My topic was challenging yourself and ways that I do that. I talked about my involvement in the 30 paintings in 30 days challenge that I’ve done four times so far, twice in January and twice in September. The photo above shows one of my collages of paintings done in a certain month. You can see it and other collages at my 30 in 30 page.
As part of this September’s challenge, I moved forward to painting on half sheets, which is double the usual size that I do. A full sheet is 22″ x 30″ and my largest paintings so far have been 1/4 of that size, or 11″ x 15″. So moving to a page that is 15″ x 22″ is a challenge because the brushes have to be bigger, the puddles of pigment bigger and more thought placed on how to do smooth washes etc.
Behind me in this photo you see the two half sheets so far of the Century plant, an agave that doesn’t really live to be 100 years old, but it takes several decades before the plant is large enough to flower and then die while its pups, or small plants that surround it, can take over. I’ve written about painting the first one here. It is on the left in this photo, and here’s a better view of the second one (on the right above).

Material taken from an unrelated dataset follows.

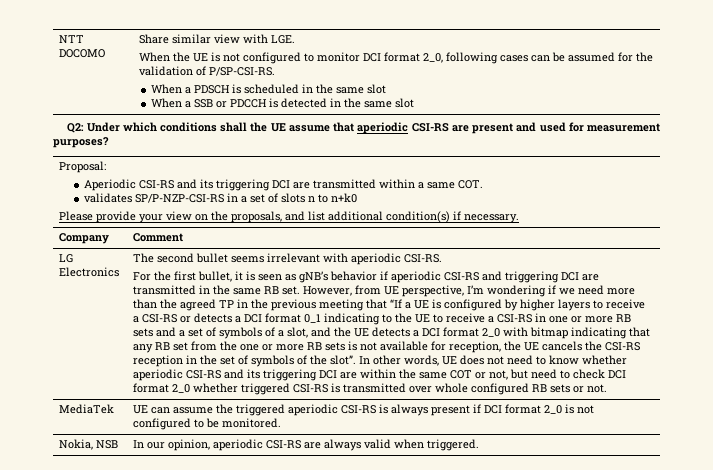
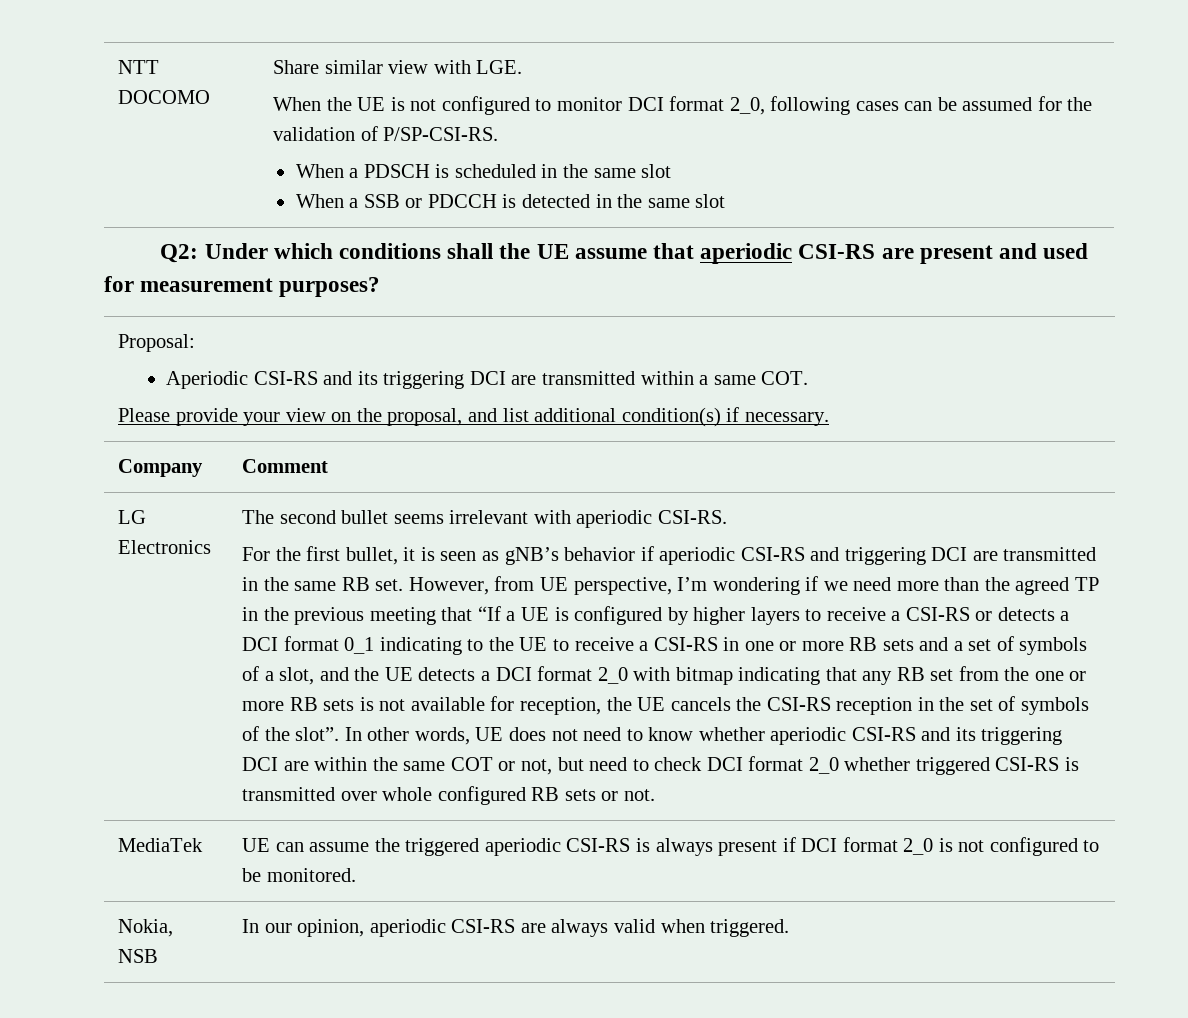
  Proposal:
  Aperiodic CSI-RS and its triggering DCI are transmitted within a same COT.
- validates SP/P-NZP-CSI-RS in a set of slots n to n+k0
- Please provide your view on the proposals, and list additional condition(s) if necessary.
+ Please provide your view on the proposal, and list additional condition(s) if necessary.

So here’s my second attempt which isn’t finished yet, it doesn’t have the deep darks in it to make the center spine stem “pop” and it may not pop as much as the first that has whiter parts of the paper showing. I like how smooth and satiny the washes are in this one but I have a feeling I will paint this at least one more time in this size.
And here’s the palette after the demo where I put down the first wash of this beautiful Daniel Smith color: Cascade Green. all the color in the middle of the palette is this pigment which is a mix of pthalo green and raw sienna. I just love how it separates and moves and granulates.
So what I learned from this whole procedure is that if you aren’t successful the first time — as I’ve written about in “how NOT to do a demo“, you have to try again rather soon afterwards, and keep trying! My next demo must be more painting, and less talking and showing images, because that’s the part that still makes me nervous…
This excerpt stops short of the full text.